» **Collection entries**
+ + + + + + +

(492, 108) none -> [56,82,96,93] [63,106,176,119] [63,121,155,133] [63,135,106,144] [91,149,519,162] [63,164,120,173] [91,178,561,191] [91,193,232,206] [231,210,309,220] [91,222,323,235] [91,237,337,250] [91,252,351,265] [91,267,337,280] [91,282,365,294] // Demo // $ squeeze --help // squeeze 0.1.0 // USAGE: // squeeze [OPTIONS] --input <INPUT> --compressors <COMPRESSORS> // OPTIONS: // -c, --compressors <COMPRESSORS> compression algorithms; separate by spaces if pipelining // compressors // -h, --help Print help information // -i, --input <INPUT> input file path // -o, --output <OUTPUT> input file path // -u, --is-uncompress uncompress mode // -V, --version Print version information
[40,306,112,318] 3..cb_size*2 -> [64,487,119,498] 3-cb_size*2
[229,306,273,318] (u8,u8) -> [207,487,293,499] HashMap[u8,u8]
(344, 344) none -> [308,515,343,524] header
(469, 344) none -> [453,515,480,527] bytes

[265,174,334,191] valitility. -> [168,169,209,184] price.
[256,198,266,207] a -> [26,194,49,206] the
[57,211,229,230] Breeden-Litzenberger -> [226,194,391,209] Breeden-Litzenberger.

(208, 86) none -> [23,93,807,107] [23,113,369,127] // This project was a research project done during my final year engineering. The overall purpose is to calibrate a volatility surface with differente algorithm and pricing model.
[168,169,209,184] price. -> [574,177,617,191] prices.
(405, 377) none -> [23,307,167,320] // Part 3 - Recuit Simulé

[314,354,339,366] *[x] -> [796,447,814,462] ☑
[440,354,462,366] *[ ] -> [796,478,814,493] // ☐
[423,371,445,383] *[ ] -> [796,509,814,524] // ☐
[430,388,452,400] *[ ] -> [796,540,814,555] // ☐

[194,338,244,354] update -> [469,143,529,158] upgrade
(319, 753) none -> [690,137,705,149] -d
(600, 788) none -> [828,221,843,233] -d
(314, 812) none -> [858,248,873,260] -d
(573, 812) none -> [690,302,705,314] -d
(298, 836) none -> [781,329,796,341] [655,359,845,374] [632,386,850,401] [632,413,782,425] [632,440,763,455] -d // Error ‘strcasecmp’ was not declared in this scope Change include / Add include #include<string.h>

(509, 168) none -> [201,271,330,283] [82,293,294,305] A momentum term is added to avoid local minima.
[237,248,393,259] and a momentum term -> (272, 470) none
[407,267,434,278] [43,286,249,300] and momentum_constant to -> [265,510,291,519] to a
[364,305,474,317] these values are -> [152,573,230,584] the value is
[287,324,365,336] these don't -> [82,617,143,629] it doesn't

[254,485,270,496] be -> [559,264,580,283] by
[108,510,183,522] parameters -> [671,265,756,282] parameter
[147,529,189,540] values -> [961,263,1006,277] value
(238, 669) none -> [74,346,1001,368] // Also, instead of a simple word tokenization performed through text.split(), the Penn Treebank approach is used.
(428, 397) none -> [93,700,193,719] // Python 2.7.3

+ + + + + + +

» **PROBLEM DETAILS**
The answer should contain only the lines from the first line of the entries through the line holding "[57,211,229,230] Breeden-Litzenberger ->", each exactly as written.

» **WRITTEN REPLY**
(492, 108) none -> [56,82,96,93] [63,106,176,119] [63,121,155,133] [63,135,106,144] [91,149,519,162] [63,164,120,173] [91,178,561,191] [91,193,232,206] [231,210,309,220] [91,222,323,235] [91,237,337,250] [91,252,351,265] [91,267,337,280] [91,282,365,294] // Demo // $ squeeze --help // squeeze 0.1.0 // USAGE: // squeeze [OPTIONS] --input <INPUT> --compressors <COMPRESSORS> // OPTIONS: // -c, --compressors <COMPRESSORS> compression algorithms; separate by spaces if pipelining // compressors // -h, --help Print help information // -i, --input <INPUT> input file path // -o, --output <OUTPUT> input file path // -u, --is-uncompress uncompress mode // -V, --version Print version information
[40,306,112,318] 3..cb_size*2 -> [64,487,119,498] 3-cb_size*2
[229,306,273,318] (u8,u8) -> [207,487,293,499] HashMap[u8,u8]
(344, 344) none -> [308,515,343,524] header
(469, 344) none -> [453,515,480,527] bytes

[265,174,334,191] valitility. -> [168,169,209,184] price.
[256,198,266,207] a -> [26,194,49,206] the
[57,211,229,230] Breeden-Litzenberger -> [226,194,391,209] Breeden-Litzenberger.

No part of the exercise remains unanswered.